- What is needed -
Find the lines below that contain the string "nowrap". Copy each one.

------ Given data

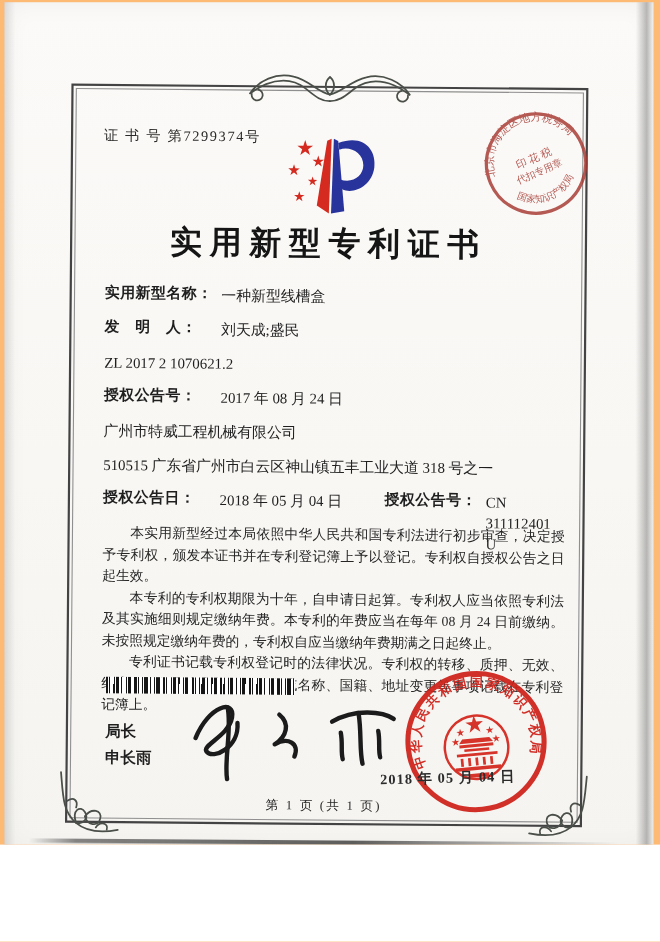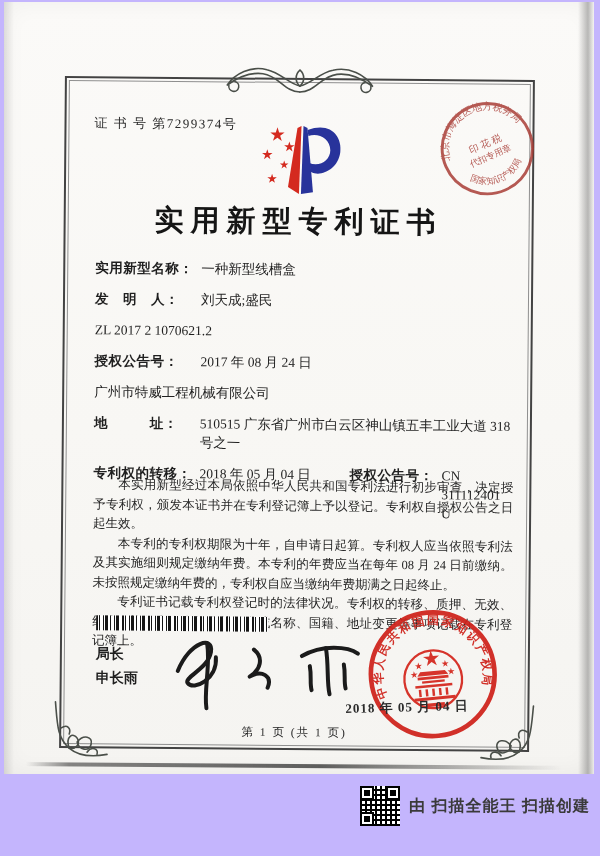--- a/index.html
+++ b/index.html
@@ -3,7 +3,7 @@
 <meta charset="utf-8">
 <style>
   html,body{margin:0;padding:0;background:#ffffff;}
-  .canvas{position:relative;width:600px;height:856px;overflow:hidden;background:#c4b5fd;
+  .canvas{position:relative;width:600px;height:768px;overflow:hidden;background:#fdba74;
           font-family:"Liberation Serif", serif;color:#1f1f1f;}
   .paper{position:absolute;left:4px;top:2px;width:590px;height:772px;
          background:linear-gradient(180deg,#fbfaf8 0%,#f8f7f4 55%,#f5f4f1 100%);

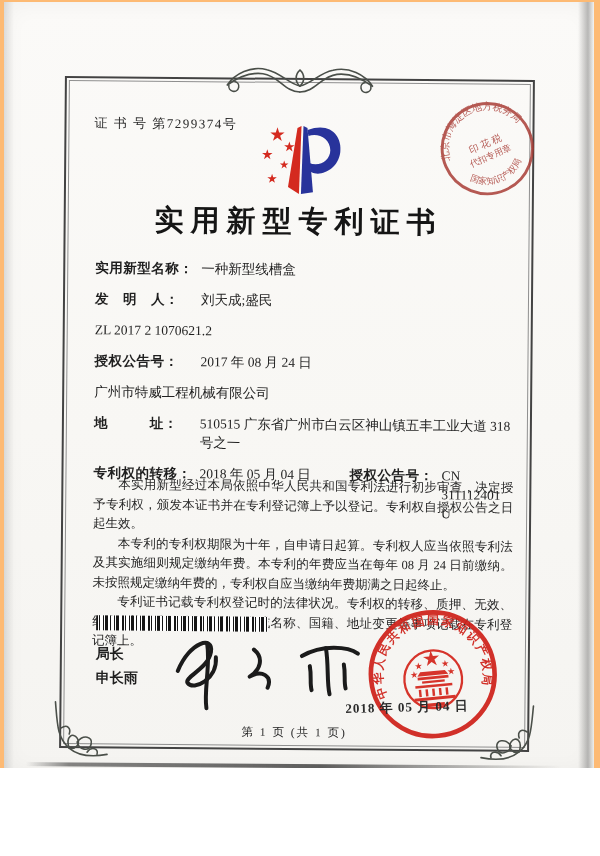--- a/index.html
+++ b/index.html
@@ -31,7 +31,7 @@
   
   .fields{position:absolute;left:30px;right:16px;top:180px;font-size:13.5px;line-height:19px;}
   .frow{display:flex;margin-bottom:12px;}
-  .flabel{width:106px;flex:0 0 106px;font-weight:600;letter-spacing:0.5px;white-space:nowrap;}
+  .flabel{width:106px;flex:0 0 106px;font-weight:600;letter-spacing:0.5px;white-space:nowrap;font-family:Liberation Mono, monospace;}
   .fvalue{flex:1;}
   .frow-split{display:flex;margin-bottom:12px;}
   .half1{width:256px;flex:0 0 256px;display:flex;}

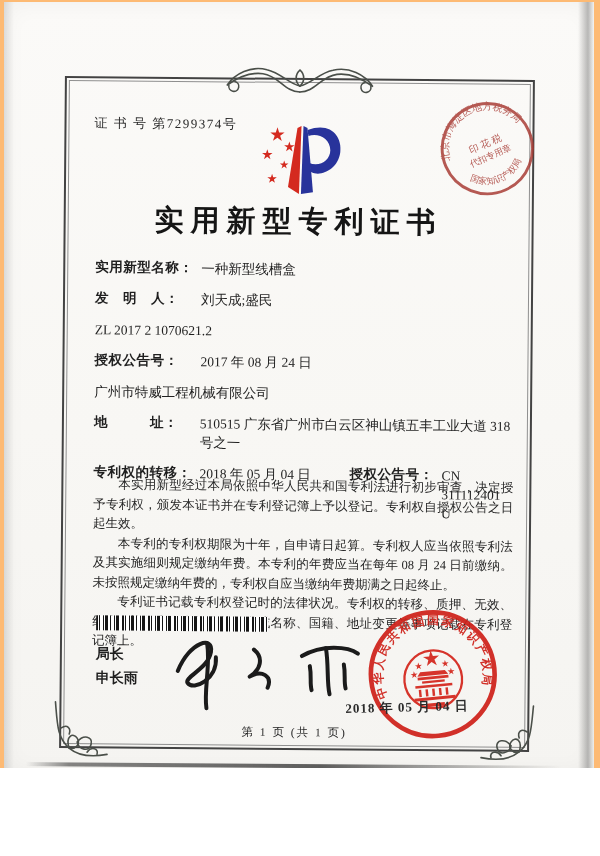--- a/index.html
+++ b/index.html
@@ -155,7 +155,6 @@
           <span class="fvalue">广州市特威工程机械有限公司</span>
         </div>
         <div class="frow">
-          <span class="flabel">地　　　址：</span>
           <span class="fvalue">510515 广东省广州市白云区神山镇五丰工业大道 318 号之一</span>
         </div>
         <div class="frow-split">

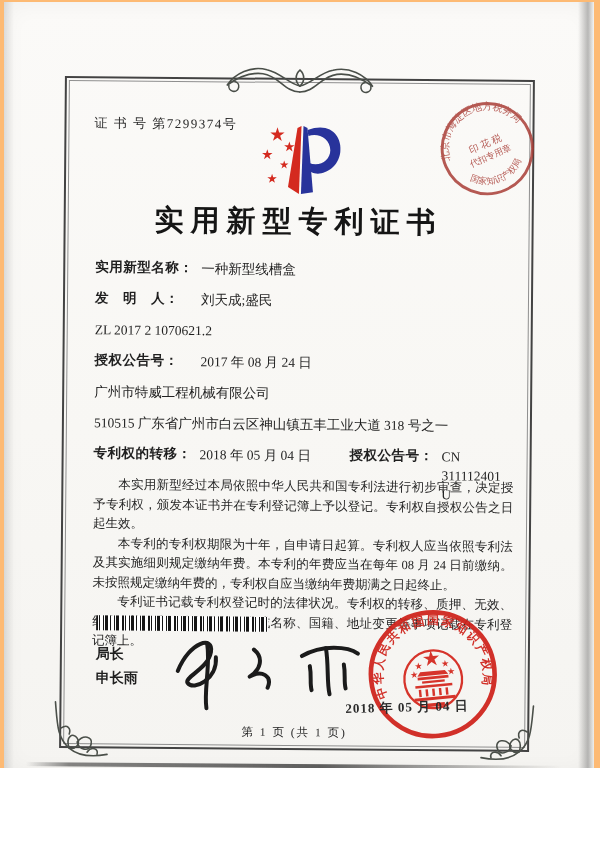--- a/index.html
+++ b/index.html
@@ -159,7 +159,7 @@
         </div>
         <div class="frow-split">
           <span class="half1">
-            <span class="flabel">专利权的转移：</span>
+            <span class="flabel">授权公告日：</span>
             <span class="fvalue">2018 年 05 月 04 日</span>
           </span>
           <span class="half2">

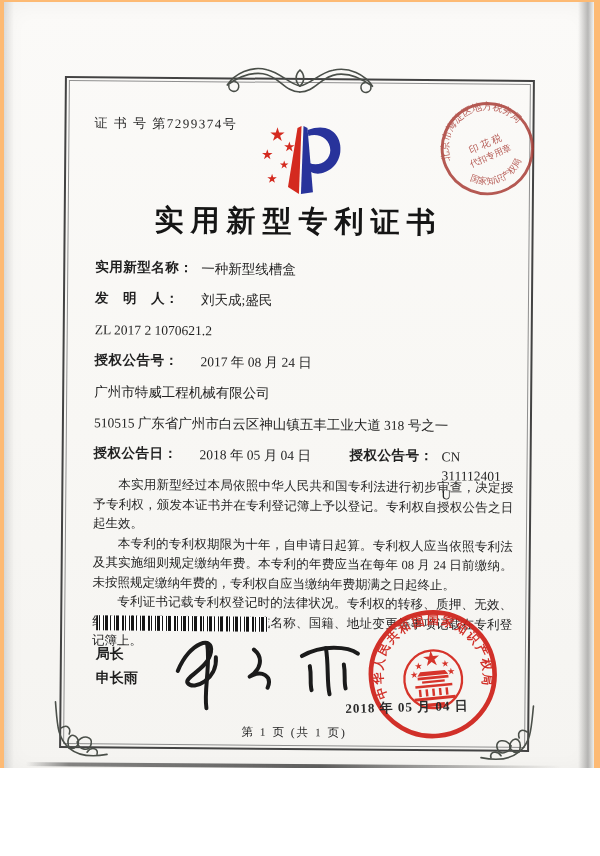--- a/index.html
+++ b/index.html
@@ -44,7 +44,7 @@
   
   .barcode{position:absolute;left:34px;top:537px;width:172px;height:15px;
          background:repeating-linear-gradient(90deg,#161616 0 2px,#fff 2px 3px,#161616 3px 4px,#fff 4px 7px,#161616 7px 8px,#fff 8px 9px,#161616 9px 12px,#fff 12px 14px,#161616 14px 15px,#fff 15px 18px,#161616 18px 19px,#fff 19px 20px,#161616 20px 23px,#fff 23px 26px);}
-  .signer{position:absolute;left:34px;top:564px;font-size:14px;font-weight:600;line-height:24px;}
+  .signer{position:absolute;left:34px;top:576px;font-size:14px;font-weight:600;line-height:24px;}
   .signature{position:absolute;left:98px;top:540px;}
   .seal{position:absolute;left:304px;top:526px;width:134px;height:134px;transform:rotate(-6deg);opacity:0.93;}
   .seal-date{position:absolute;left:284px;top:617px;width:150px;font-size:13px;font-weight:bold;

------------

- Exercise answer -
-  .flabel{width:106px;flex:0 0 106px;font-weight:600;letter-spacing:0.5px;white-space:nowrap;}
+  .flabel{width:106px;flex:0 0 106px;font-weight:600;letter-spacing:0.5px;white-space:nowrap;font-family:Liberation Mono, monospace;}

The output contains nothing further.